Culture

Lire Jean Jacques Lecercle : Lénine et l’arme du langage et Jacques Baynac : La terreur sous Lénine




Courant janvier, le centenaire de la mort de Lénine fut riche du point de vue éditorial. Plusieurs ouvrages, nouveautés ou rééditions, permettent, sinon d’éclairer sous un jour nouveau la vie et l’œuvre du leader bolchévique, de se positionner pour sa réhabilitation ou son enterrement définitif.

Les éditions La Fabrique ont, pour leur part, choisi la réhabilitation : « lire Lénine en philosophe du langage, c’est renouer avec une pratique du langage comme arme qui a fait de Lénine un redoutable polémiste et le penseur de la conjoncture ». Rien de moins ! L’ouvrage pourrait avoir pour sous-titre «  La maîtrise du langage au service du léninisme ». La thèse défendue par son auteur, le linguiste Jean-Jacques Lecercle, est de démontrer l’utilité de s’abreuver des textes de Vladimir Ilitch Oulianov, faisant de ce ­dernier un « philosophe du ­langage ».

Sans aller sur le terrain de la linguistique, il est tout de même à noter deux fortes contradictions dans cet ouvrage. En premier lieu, si on ne peut que partager avec l’auteur le fait que le langage est une arme et qu’il est sous-tendu par des rapports de classe qui sont également des rapports de domination, l’ouvrage reproduit exactement ce qu’il prétend dénoncer : un langage technicien et ardu. Seconde contradiction, si ce livre compte nous apprendre que le « Vrai » n’est pas la même chose que le « Juste », ce dernier étant le vrai ajusté à la conjoncture, il n’égarera pas les esprits un tant soit peu curieux et informés de l’histoire de la Révolution russe. Tous les pouvoirs ont prétendu, et prétendent encore, être l’expression de la Vérité. Thiers prétendait à l’Ordre et désignait le désordre, son antonyme. Lénine fit la même chose. Un petit plaisir quand même, la citation de ce passage de Que faire sur la conscience de classe qui ne peut être apportée à l’ouvrier (et à l’ouvrière) que de l’extérieur : cela constitue un aveu définitif de la démarche léniniste.

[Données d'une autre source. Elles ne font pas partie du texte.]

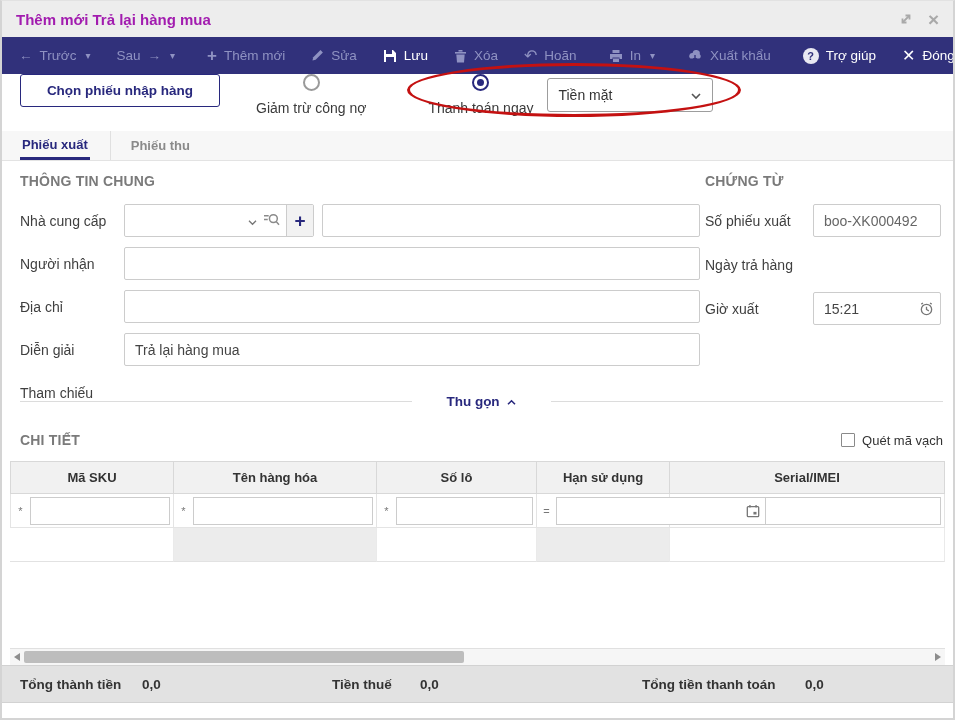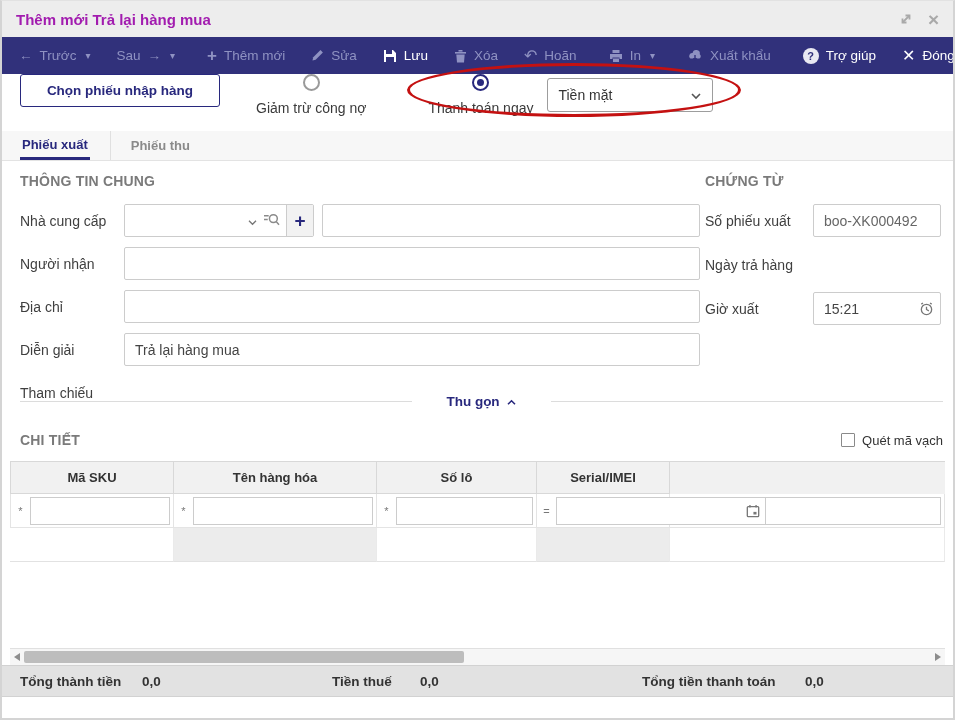--- a/index.html
+++ b/index.html
@@ -119,21 +119,21 @@
              flex:0 0 auto; display:flex; align-items:center; }
   .scroll-arrow { width:14px; height:100%; display:flex; align-items:center; justify-content:center; cursor:pointer; }
   .scroll-arrow .tri { width:0; height:0; border-style:solid; }
   .tri.left  { border-width:4px 6px 4px 0; border-color:transparent #8d8d8d transparent transparent; }
   .tri.right { border-width:4px 0 4px 6px; border-color:transparent transparent transparent #8d8d8d; }
   .scroll-thumb { position:absolute; left:14px; top:2px; height:12px; width:440px; background:#bdbdbd;
                   border-radius:2px; cursor:pointer; }
   .scroll-track-space { flex:1; }
 
   
-  .totals { height:32px; margin:0 0 0 0; background:#e2e2e2; position:relative; flex:0 0 auto;
+  .totals { height:38px; margin:0 0 0 0; background:#e2e2e2; position:relative; flex:0 0 auto;
             border-top:1px solid #d2d2d2; border-bottom:1px solid #d2d2d2; font-size:13.5px; }
   .totals .tl { position:absolute; top:50%; transform:translateY(-50%); font-weight:bold; color:#333; }
   .totals .tv { position:absolute; top:50%; transform:translateY(-50%); font-weight:600; color:#333; }
   .t1l{left:18px;} .t1v{left:140px;} .t2l{left:330px;} .t2v{left:418px;} .t3l{left:640px;} .t3v{left:803px;}
   .bottom-spacer { flex:1; background:#fff; }
 </style>
 </head>
 <body>
 
 <div class="window">
@@ -360,20 +360,21 @@
       <span class="checkbox"></span>
       <span>Quét mã vạch</span>
     </div>
   </div>
 
   <div class="grid">
     <div class="grid-row ghead">
       <div class="gcell">Mã SKU</div>
       <div class="gcell">Tên hàng hóa</div>
       <div class="gcell">Số lô</div>
+      <div class="gcell">Hạn sử dụng</div>
       <div class="gcell">Serial/IMEI</div>
     </div>
 
     <div class="grid-row gfilter">
       <div class="gcell">
         <span class="op">*</span>
         <input class="finput" style="">
       </div>
       <div class="gcell">
         <span class="op">*</span>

En définitive, pourquoi lire Lénine, puisque telle était l’interrogation introductive de ce livre  ? La conclusion de l’auteur interpelle : « on le lira, donc pour continuer à penser la révolution, grâce à lui et parfois malgré lui ».

Les éditions l’Échappée ont elles choisi de célébrer ce centenaire en rééditant La Terreur sous Lénine, initialement publié en 1975, dirigé par l’historien Jacques Baynac, dans une version revue et augmentée par Charles Jacquier. Cette fois, le « Vrai » interpelle le « Juste » dans toute sa plénitude, l’ouvrage développant un argumentaire autour de la terreur léniniste. Rapide balayage de son contenu : traductions de décrets, ­articles et documents officiels, par Alexandre Skirda qui plonge dans l’expression légale du phénomène, une autre réalité langagière, avant d’étudier, plus loin, la contre-terreur révolutionnaire ; la répression sous le régime bolchévique, abordée par la Tchéka, avec des commentaires recueillis par le bureau du Parti socialiste-révolutionnaire russe  ; évocation de la terreur au niveau de toute la Russie dans la période 1918-1924, par l’historien S. P. Melgounov ; la répression de l’anarchisme en Russie soviétique par le Groupe des anarchistes russes exilés en Allemagne ; le procès des socialistes révolutionnaires par W. Woïtinsky, cet ancien bolchevique, membre du Comité exécutif central, rallié aux mencheviques ; un écrit de Martov, membre du Bund, intitulé À bas la peine de mort  ! ; une enquête sur le bagne russe de Solovki, par Raymond Duguet ; l’aspect éthique de la révolution par le commissaire du peuple à la Justice en 1917-1918, Isaac Z. Steinberg ; contribution à la compréhension de Lénine et la Vetchéka, par Michel Heller, historien français d’origine russe, interné dans un camp de travail en 1950.

Comme l’aurait énoncé Lénine, « un bon communiste est aussi un bon tchékiste ». Approcher cet univers, en donner des éléments divers était l’objectif de cette narration du phénomène qui se développa dès décembre 1917 par la police politique, la Tchéka, devenue plus tard Guépéou puis NKVD en 1934. Ces noms tristement célèbres seront les maux de la fin. Une autre réalité du langage léniniste  !

Dominique Sureau (UCL Angers)

  1. Jean-Jacques Lecercle, Lénine et l’arme du langage, La Fabrique éditions, 2024, 200 pages, 15 euros.
  1. Jacques Baynac, La terreur sous Lénine, Édition L’échappée, 2024, 300 pages, 14 euros.